最近、患者さんの気になる症状などはありますか?

コンタクトレンズのトラブルやアレルギーが増えていることです。レンズの動きが悪くなる、目やにが出るなど、コンタクトレンズを長く使っていると、どうしてもこういったことが起こりやすくなります。ですから使い方やケアについても、定期的にチェックをする必要性を感じています。また、ほかに気になっているのは若い人の緑内障です。もともと神経の弱い方などが気づかず過ごしていて、視野がうんと悪くなってからいらっしゃることもあります。

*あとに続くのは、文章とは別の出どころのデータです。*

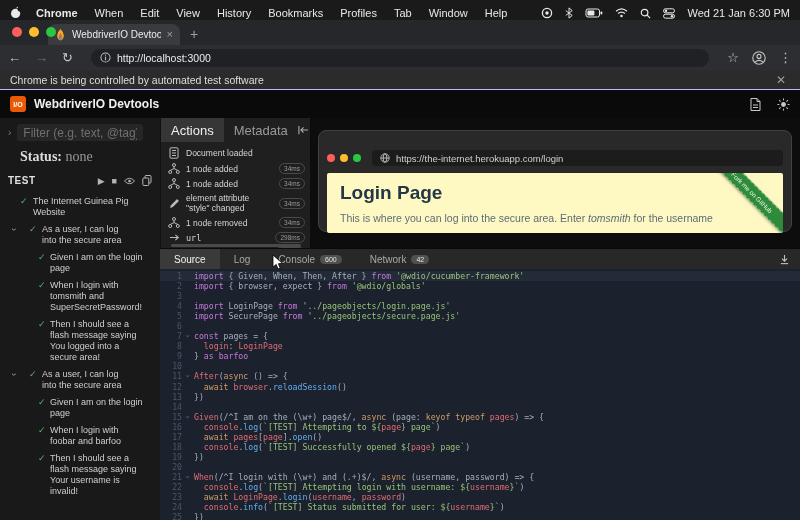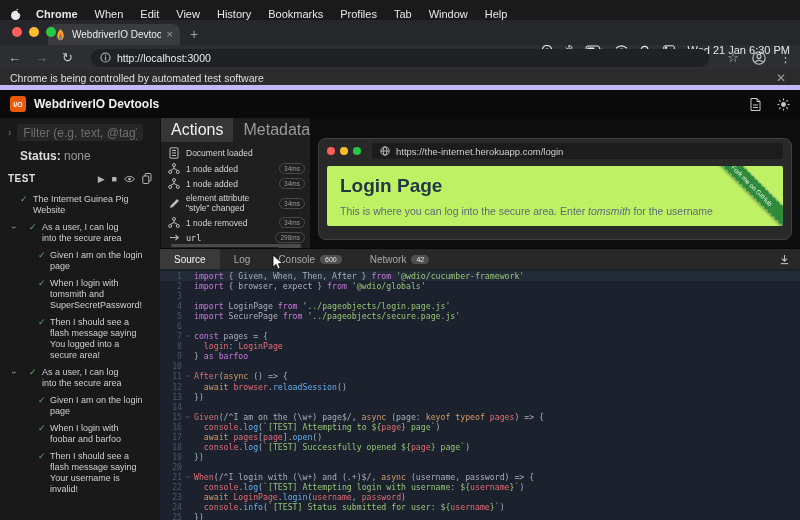--- a/index.html
+++ b/index.html
@@ -1,21 +1,21 @@
 <!DOCTYPE html>
 <html><head>
 <meta charset="utf-8">
 <style>
   * { margin:0; padding:0; box-sizing:border-box; }
   html,body { width:800px; height:520px; overflow:hidden; background:#000; }
   body { font-family:"Liberation Sans", sans-serif; color:#ddd; }
   .screen { position:relative; width:800px; height:520px; background:#0d0d0d; }
 
   
-  .menubar { height:20px; background:#1a1a1a; display:flex; align-items:flex-start; padding:8px 10px; font-size:11px; color:#e8e8e8; }
+  .menubar { height:20px; background:#1a1a1a; display:flex; align-items:flex-end; padding:1px 10px; font-size:11px; color:#e8e8e8; }
   .menubar .apple { margin-right:14px; display:flex; align-items:center; }
   .menu-items { display:flex; gap:17px; }
   .menu-item { cursor:default; }
   .menu-item.bold { font-weight:bold; }
   .menu-right { margin-left:auto; display:flex; align-items:center; gap:12px;margin-top:36px; }
   .status-ic { display:flex; align-items:center; }
   .clock { font-size:11px; }
 
   
   .tabstrip { height:25px; background:#26272a; display:flex; align-items:flex-end; position:relative; }
@@ -29,74 +29,74 @@
 
   
   .toolbar { height:25px; background:#2d2e31; display:flex; align-items:center; padding:0 8px; gap:14px; }
   .nav-ic { color:#c6c6c6; font-size:13px; line-height:1; }
   .nav-ic.dim { color:#6e7175; }
   .urlpill { flex:1; height:18px; background:#202124; border-radius:9px; display:flex; align-items:center; padding:0 9px; gap:6px; margin:0 4px; }
   .url-text { font-size:10.5px; color:#e8eaed; }
   .tb-right { display:flex; align-items:center; gap:13px; }
 
   
-  .banner { height:20px; background:#2b2b2b; display:flex; align-items:center; padding:0 10px; font-size:10.5px; color:#dedede; border-bottom:5px solid #c4b5fd; }
+  .banner { height:20px; background:#2b2b2b; display:flex; align-items:center; padding:0 10px; font-size:10.5px; color:#dedede; border-bottom:1px solid #c4b5fd; }
   .banner-close { margin-left:auto; color:#9e9e9e; font-size:12px; margin-right:4px; }
 
   
   .appheader { height:28px; background:#0a0a0a; display:flex; align-items:center; padding:0 10px; gap:8px; }
   .applogo { width:16px; height:16px; background:#ea5906; border-radius:3px; color:#fff; font-weight:bold; font-size:7px; display:flex; align-items:center; justify-content:center; }
   .apptitle { font-size:12px; font-weight:bold; color:#f0f0f0; }
   .ah-right { margin-left:auto; display:flex; gap:16px; align-items:center; }
 
   
   .main { display:flex; height:402px; }
   .sidebar { width:160px; background:#191919; padding:6px 0 0 0; flex-shrink:0; overflow:hidden; }
   .filter-row { display:flex; align-items:center; padding:0 8px; gap:6px; }
   .collapse-gl { color:#777; font-size:10px; }
   .filter-input { width:126px; height:17px; background:#262626; border:none; border-radius:3px; color:#ccc; font-size:12px; padding:0 6px; font-family:"Liberation Sans",sans-serif; }
   .filter-input::placeholder { color:#6f6f6f; }
-  .status-row { padding:8px 8px 0 20px; font-size:12px; color:#999; }
+  .status-row { padding:8px 8px 0 20px; font-size:14px; color:#999;font-family:Liberation Serif, serif; }
   .status-row b { color:#ddd; }
   .tests-hdr { display:flex; align-items:center; padding:10px 8px 4px 8px; }
   .tests-label { font-weight:bold; font-size:10px; letter-spacing:.5px; color:#e0e0e0; }
   .tests-tools { margin-left:auto; display:flex; gap:7px; align-items:center; color:#b5b5b5; font-size:9px; }
   .tree { padding:6px 4px 0 0; }
   .tree-item { position:relative; margin-bottom:6px; font-size:9px; line-height:11px; color:#cfcfcf; }
   .tree-item .check { position:absolute; color:#58b368; font-size:9px; }
   .tree-item .chev { position:absolute; left:12px; top:0px; color:#bbb; display:inline-block; transform:rotate(90deg); font-size:9px; }
   .lvl0 { padding-left:33px; } .lvl0 .check { left:20px; } .lvl0 .ttext{ display:inline-block; width:110px; }
   .lvl1 { padding-left:42px; } .lvl1 .check { left:29px; } .lvl1 .ttext{ display:inline-block; width:92px; }
   .lvl2 { padding-left:50px; } .lvl2 .check { left:38px; } .lvl2 .ttext{ display:inline-block; width:94px; }
 
   .content { width:640px; display:flex; flex-direction:column; }
   .toprow { height:130px; display:flex; }
 
   
   .actions-panel { width:150px; background:#1f1f1f; border-left:1px solid #101010; display:flex; flex-direction:column; position:relative; }
-  .ap-tabs { display:flex; align-items:center; height:24px; font-size:16px; color:#9a9a9a; }
+  .ap-tabs { display:flex; align-items:center; height:24px; font-size:13px; color:#9a9a9a; }
   .ap-tab { padding:0 10px; height:24px; display:flex; align-items:center; }
   .ap-tab.active { background:#363636; color:#f0f0f0; }
   .ap-collapse { margin-left:auto; margin-right:6px; color:#aaa; }
   .ap-list { flex:1; overflow:hidden; padding-top:3px; }
   .ap-row { display:flex; align-items:center; padding:2px 5px 2px 7px; gap:6px; min-height:15px; }
   .ap-text { font-size:8.5px; color:#d6d6d6; line-height:10px; flex:1; }
   .ap-text.mono { font-family:"DejaVu Sans Mono","Liberation Mono",monospace; }
   .ap-badge { border:1px solid #4a4a4a; color:#9a9a9a; border-radius:7px; font-size:6.5px; padding:1px 4px; white-space:nowrap; }
   .ap-icon { width:12px; display:flex; justify-content:center; color:#bbb; flex-shrink:0; }
   .ap-hscroll { position:absolute; bottom:1px; left:10px; width:130px; height:3px; background:#4a4a4a; border-radius:2px; }
 
   
   .preview-area { flex:1; background:#0d0d0d; position:relative; }
-  .preview-card { position:absolute; left:8px; right:8px; top:20px; height:102px; background:#292929; border:1px solid #414141; border-radius:8px; padding:3px 8px; }
+  .preview-card { position:absolute; left:8px; right:8px; top:12px; height:102px; background:#292929; border:1px solid #414141; border-radius:8px; padding:18px 8px; }
   .pc-bar { display:flex; align-items:center; gap:5px; height:18px; }
   .pc-light { width:8px; height:8px; border-radius:50%; }
   .pc-url { flex:1; margin-left:6px; height:16px; background:#1c1c1c; border-radius:3px; display:flex; align-items:center; gap:6px; padding:0 8px; }
   .pc-url-text { font-size:9.5px; color:#d0d0d0; }
-  .pc-page { margin-top:6px; height:60px; background:#bef264; border-radius:2px; position:relative; overflow:hidden; }
+  .pc-page { margin-top:6px; height:60px; background:#fef9c3; border-radius:2px; position:relative; overflow:hidden; }
   .pc-h1 { font-size:19px; font-weight:bold; color:#243746; margin:9px 0 0 13px; }
   .pc-p { font-size:10.5px; color:#5d6b78; margin:8px 13px 0; }
   .ribbon { position:absolute; top:12px; right:-34px; width:130px; transform:rotate(45deg); background:#2e8b3a; color:#eaf5ea; font-size:6.5px; text-align:center; padding:3px 0; border:1px dashed rgba(255,255,255,.4); border-left:none; border-right:none; box-shadow:0 1px 3px rgba(0,0,0,.4); }
 
   
   .bottom-panel { height:272px; display:flex; flex-direction:column; border-top:1px solid #0a0a0a; }
   .bp-tabs { height:20px; background:#282828; display:flex; align-items:center; font-size:10px; color:#a8a8a8; }
   .bp-tab { height:20px; display:flex; align-items:center; padding:0 14px; gap:5px; }
   .bp-tab.active { background:#3a3a3a; color:#f2f2f2; }
   .bp-badge { background:#505050; color:#e5e5e5; border-radius:7px; font-size:7px; padding:1px 5px; }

緑内障は自覚症状がほとんどない、治療していても肌で感じるような実感がないのでついつい受診や治療を後回しにしてしまうケースが多いですが、最近は健康診断を受ける機会も増えていると思うので、そういった際にチェックが入ったら面倒がらずに受診していただくことが必要だと思います。
緑内障治療で工夫していることはありますか?
変化が見えるようなシステムで、患者さんにも理解しやすい環境をつくろうと努力しています。緑内障は気づかないまま症状が進むので、気がついたら視野の一部が失われていたという話はよくある話です。少しでも目に意識を向けてもらうために、当院ではOCTや自動視野計、広角眼底カメラを取り入れコンピューターですべて連動させています。経過観察を図でお見せでき、患者さんが変化を自覚したり、目に対する意識を高めたりするのに役立つので、緑内障管理はもちろん、加齢黄斑変性症にも使用しています。僕自身も結果や経過を目で見て明確にわかったほうが楽ですし、診断の根拠にもなっていると思います。
幅広い活動で、多くの人の目の健康を守りたい
地域貢献として行っていることはありますか?

現在、府中市医師会の活動で学校保健の担当をしています。学校とのつながりを考えるのはもちろんですが、現代に即した対応をすることの難しさも感じています。最近は、夜にインターネットの動画サイトを見るなど、生活習慣を要因とした近視のお子さんが増えています。お子さんの目は柔軟性があるので、長時間手元の同じところを見ていると適応しようとしてしまい、近視になってしまうことがあるのです。意識して遠くを見る時間をつくることも、目のために大切ですね。学校の先生と連携しながら、目を悪くしないように、症状を食い止められるように啓発活動も注力していきたいと思っています。
プライベートでの楽しみを教えてください。
ほどほどにゴルフをしたり、あとは医師会の釣り部の部長もやっています(笑)。年に3~4回みんなを誘って釣りに行くだけなのですが、そういうときは楽しくやったり、気の合う先生と話をしたりしています。また、釣りの道具の手入れも自分でやっています。結構道具には凝るほうなので、ついついいろんなものを集めてしまいますね。
ありがとうございました。最後に読者へのメッセージをお願いします。

当院は昔からある眼科クリニックですが、時代に即して新しいことに目を向け、知識を増やして患者さんと一緒に明るい未来をつくりたいと考えています。クリニックレベルでの検査機器は一通りそろっておりますし、お話もしっかりと伺います。視覚から得る情報は非常に多いですので、放っておくうちにすでに症状が進行してしまっていた、ということのないよう後回しにせず、小さなことでも心配であればぜひ相談にいらしてください。